Step 3: You'll like my ass-end [of my toolbox-bench]
NOTE: when using the vises at the other end to saw off the ends of long things, make sure the saw blade clears the front end by a half inch or so; if not, you will saw into the fold-down metal handle despite that it is doing its best to lay flat against the side. If you leave sawteeth marks in the handle, they will forever remain a testament to your hasty moment, immediately obvious, say, to your stolid great-aunt, coming to inspect your new place and to ensure that you are honing after sharpening.
I take a brief moment to suggest that you can get a date by telling your proto-date about this box. It is that good (the box, I mean). Build a narrative about its uniqueness, its multifunctionality, its tool marks -- each nick and stain is a story. Tell her or him or them (it is the 21st century; why not?) a riddle: "What is 1 x 1 x 4 feet in dimension, made of wood, and can build a world?" DO NOT have a ready answer ready, even when they gaze in dismay on your toolbox-bench (the smells of a good meal simmering in the kitchen will help out). The key is in extemporaneous performance; any date smart enough for you can tell a slick pre-memorized story from a sensitive and caring made-on-the-spot story; nobody admires a canned performance. Now use this scenario as a test; (a) if they are disappointed, they can be let go politely after the dinner, for they have no imagination, or (b)if they slowly examine the box and try to see in it what you see; they should be kept around for a second date.
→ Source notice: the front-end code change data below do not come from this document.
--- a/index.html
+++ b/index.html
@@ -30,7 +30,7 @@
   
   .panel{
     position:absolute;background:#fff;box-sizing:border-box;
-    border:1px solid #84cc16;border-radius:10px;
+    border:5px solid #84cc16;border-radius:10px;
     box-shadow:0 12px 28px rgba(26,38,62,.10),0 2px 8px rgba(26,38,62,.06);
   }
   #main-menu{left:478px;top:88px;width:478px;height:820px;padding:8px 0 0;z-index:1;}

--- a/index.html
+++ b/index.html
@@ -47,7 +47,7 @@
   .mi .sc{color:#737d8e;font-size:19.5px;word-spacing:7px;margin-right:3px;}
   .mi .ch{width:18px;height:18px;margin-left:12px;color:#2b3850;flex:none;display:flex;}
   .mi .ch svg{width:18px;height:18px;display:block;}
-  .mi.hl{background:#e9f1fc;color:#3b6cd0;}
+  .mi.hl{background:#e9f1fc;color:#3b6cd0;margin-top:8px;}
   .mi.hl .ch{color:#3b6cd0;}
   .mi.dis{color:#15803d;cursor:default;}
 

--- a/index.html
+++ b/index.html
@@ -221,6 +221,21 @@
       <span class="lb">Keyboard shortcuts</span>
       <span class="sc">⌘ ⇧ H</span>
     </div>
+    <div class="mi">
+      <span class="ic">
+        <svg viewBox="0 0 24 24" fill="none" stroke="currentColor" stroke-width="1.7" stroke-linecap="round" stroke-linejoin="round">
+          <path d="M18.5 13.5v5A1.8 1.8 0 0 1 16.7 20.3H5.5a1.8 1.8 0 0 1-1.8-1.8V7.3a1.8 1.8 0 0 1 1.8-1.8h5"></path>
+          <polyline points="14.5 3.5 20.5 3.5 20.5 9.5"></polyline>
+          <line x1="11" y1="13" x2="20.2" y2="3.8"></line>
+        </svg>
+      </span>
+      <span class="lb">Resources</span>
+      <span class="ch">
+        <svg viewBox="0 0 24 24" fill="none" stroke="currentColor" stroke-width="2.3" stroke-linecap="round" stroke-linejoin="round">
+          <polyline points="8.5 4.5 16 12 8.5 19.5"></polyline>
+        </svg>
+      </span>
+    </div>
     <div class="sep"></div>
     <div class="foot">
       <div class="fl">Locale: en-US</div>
Please note the hastily added tool holders. I was using some tools so much that I kept them in the convenient holders (just below the top so I could still work on long workpieces); pliers, screwdrivers, bench stops for planing (ie, short bolts, as shown), pencil, compass, awl, and scabbard for a 4-in-1 wood file in the nifty samurai quickdraw position.
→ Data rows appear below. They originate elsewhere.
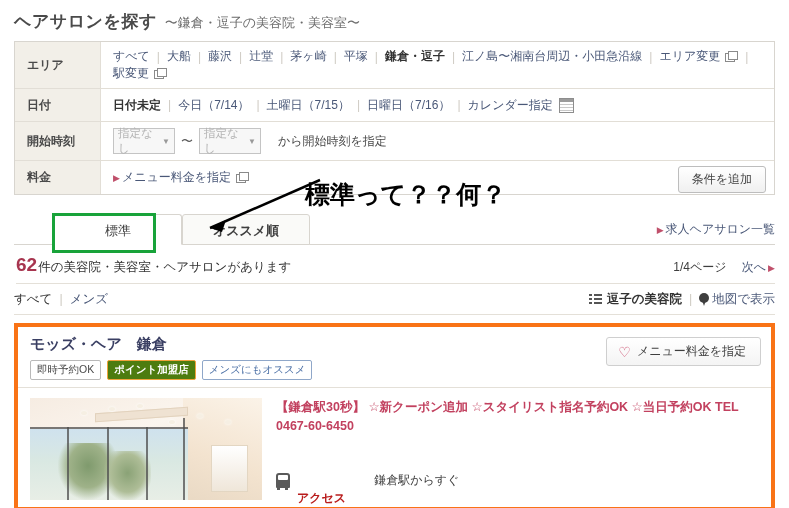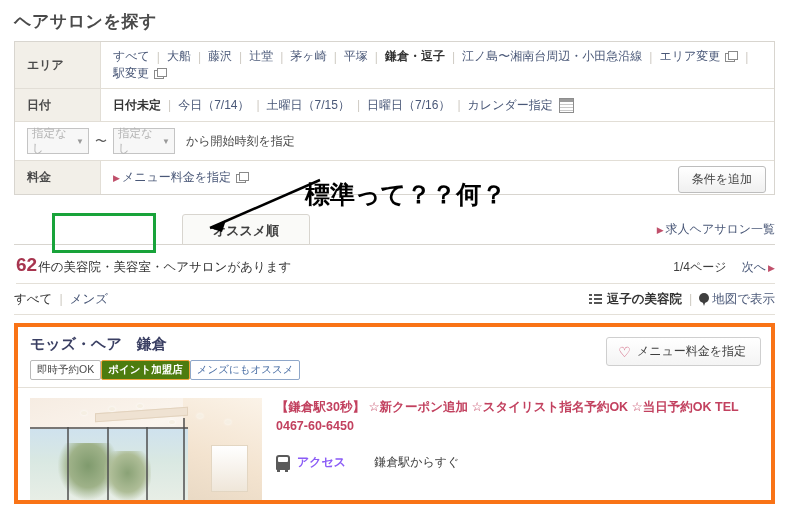--- a/index.html
+++ b/index.html
@@ -274,6 +274,7 @@
 
   <div class="title-row">
     <span class="title-main">ヘアサロンを探す</span>
+    <span class="title-sub">〜鎌倉・逗子の美容院・美容室〜</span>
   </div>
 
   <div class="search-box">

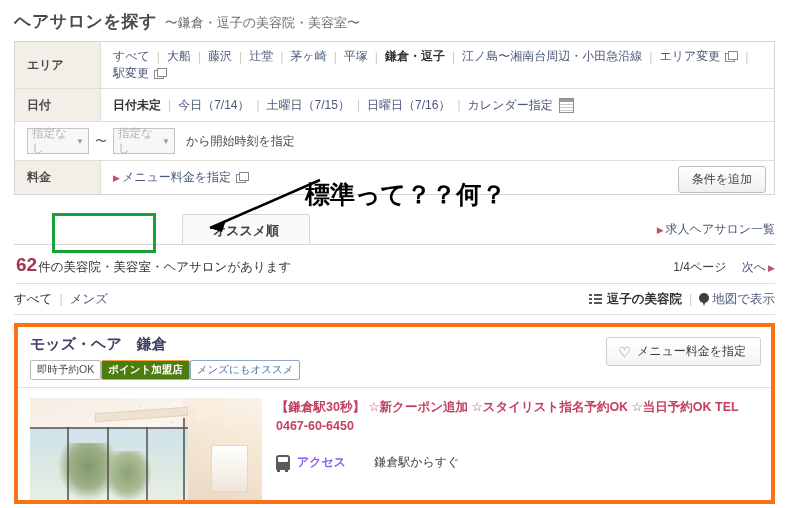--- a/index.html
+++ b/index.html
@@ -323,6 +323,7 @@
     </div>
 
     <div class="cond-row">
+      <div class="cond-label">開始時刻</div>
       <div class="cond-body">
         <span class="time-sel">
           <span>指定なし</span>

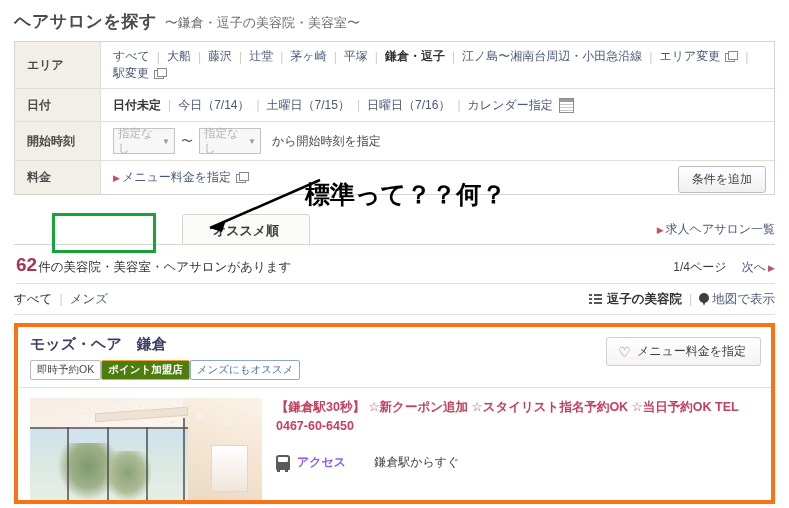--- a/index.html
+++ b/index.html
@@ -78,7 +78,7 @@
   }
   .time-sel .arrow { font-size: 8px; color:#999; }
   .tilde { margin: 0 6px; color: #555; }
-  .time-note { margin-left: 11px; color: #4a4a4a; font-size:12px; }
+  .time-note { margin-left: 17px; color: #4a4a4a; font-size:12px; }
   .fee-link { color:#4a5878; font-size:12px; }
   .fee-arrow { color:#c0506b; font-size:9px; margin-right:2px; }
   .add-cond-btn {

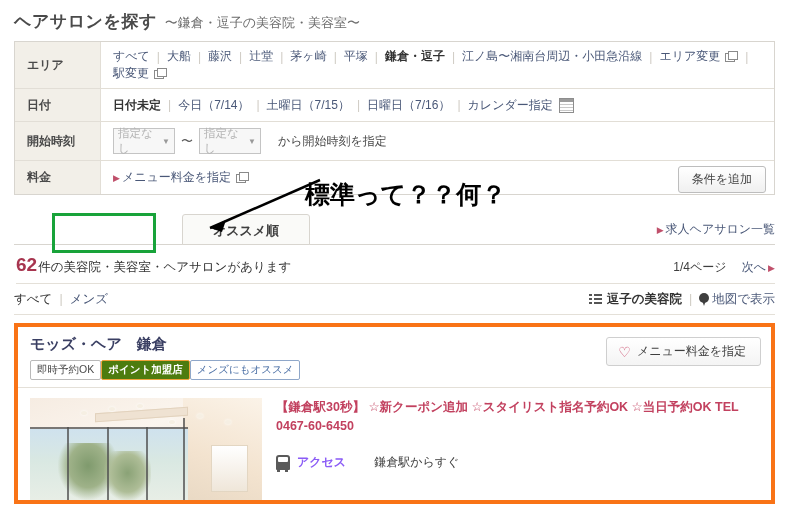--- a/index.html
+++ b/index.html
@@ -350,6 +350,7 @@
   </div>
 
   <div class="tabs-wrap">
+    <div class="tab t1">標準</div>
     <div class="tab t2">オススメ順</div>
     <span class="job-link">
       <span class="job-arrow">▶</span><span>求人ヘアサロン一覧</span>

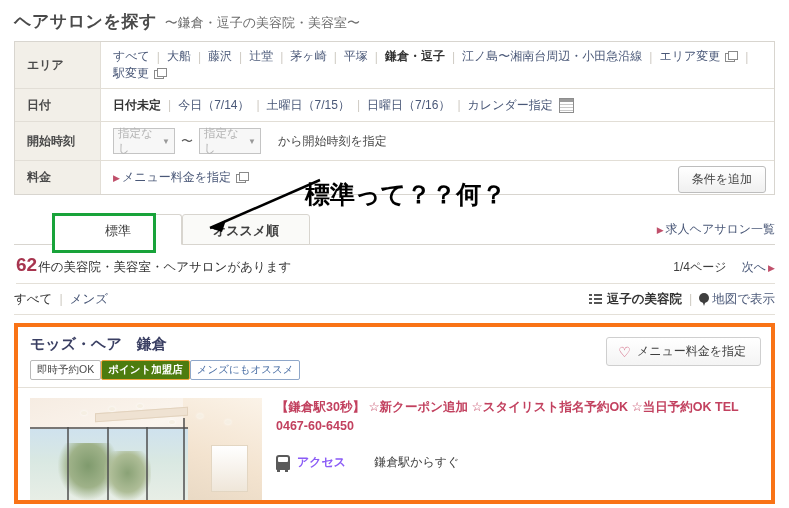--- a/index.html
+++ b/index.html
@@ -188,7 +188,7 @@
   .salon-name {
     font-size: 15px; font-weight: bold; color: #3a3f63;
   }
-  .badges { margin-top: 6px; display:flex; align-items:center; }
+  .badges { margin-top: 6px; display:flex; gap:6px; align-items:center; }
   .badge {
     font-size: 10.5px; padding: 2px 6px; border-radius: 2px; white-space:nowrap;
   }

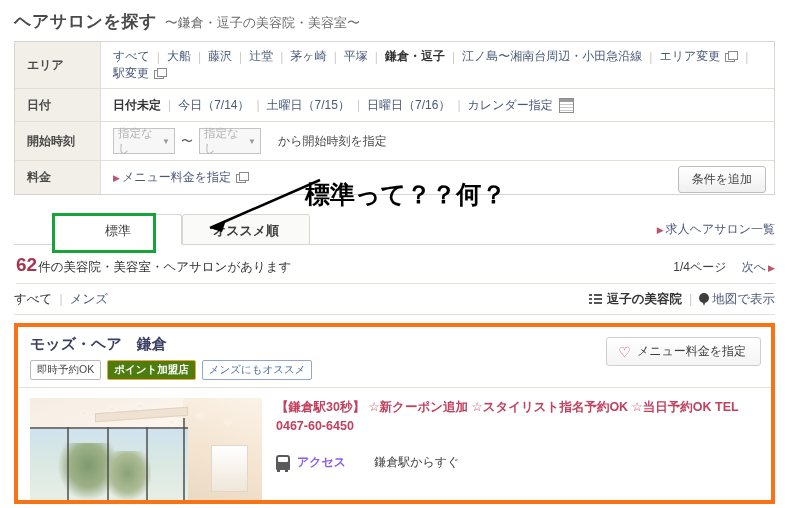--- a/index.html
+++ b/index.html
@@ -264,7 +264,7 @@
     content:""; position:absolute; left:1px; bottom:-2px; width:3px; height:3px; background:#5a5a5a;
     box-shadow: 8px 0 0 #5a5a5a;
   }
-  .access-label { font-weight:bold; color:#8b5cf6; }
+  .access-label { font-weight:bold; color:#b91c1c;margin-top:36px; }
   .access-val { margin-left: 28px; color:#3e3e3e; }
 </style>
 </head>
And we are done! Final comment: you could make this bench in Bristol fashion out of great wood, great joinery, and great finish (I just slapped on linseed oil now and then, tung oil would be better). The top takes the beating (the sides can be preserved pretty well), and that could be sanded frequently and re-oiled if you live with that special someone who cannot tolerate a workshop-looking toolbox-bench in the crowded apartment.